**MATERIAL TO PROCESS**
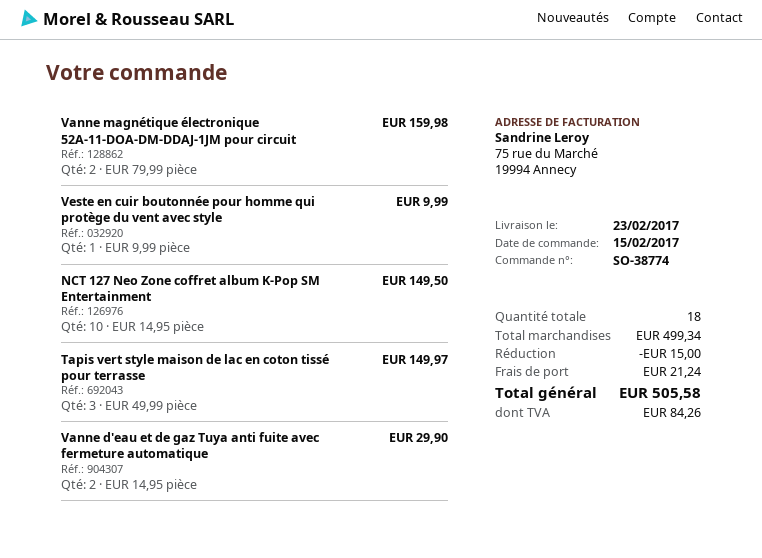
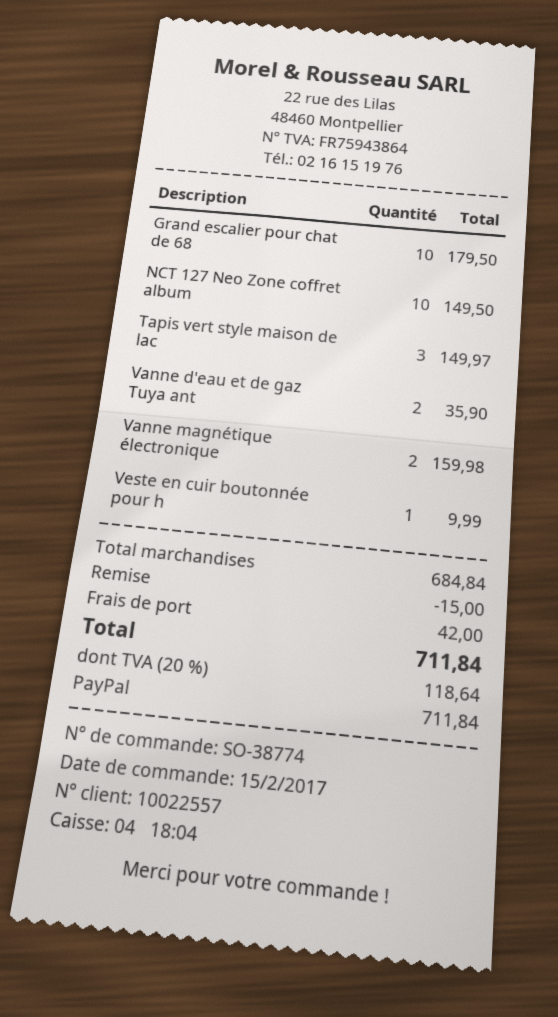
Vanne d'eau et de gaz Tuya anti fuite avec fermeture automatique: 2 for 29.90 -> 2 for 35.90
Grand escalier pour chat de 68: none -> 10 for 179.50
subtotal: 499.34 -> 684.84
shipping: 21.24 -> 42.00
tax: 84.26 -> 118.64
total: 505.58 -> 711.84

**WORK TO BE COMPLETED**
Repeat the records word for word. Leave out whatever pictures they hold.

**TASK ANSWER**
Vanne d'eau et de gaz Tuya anti fuite avec fermeture automatique: 2 for 29.90 -> 2 for 35.90
Grand escalier pour chat de 68: none -> 10 for 179.50
subtotal: 499.34 -> 684.84
shipping: 21.24 -> 42.00
tax: 84.26 -> 118.64
total: 505.58 -> 711.84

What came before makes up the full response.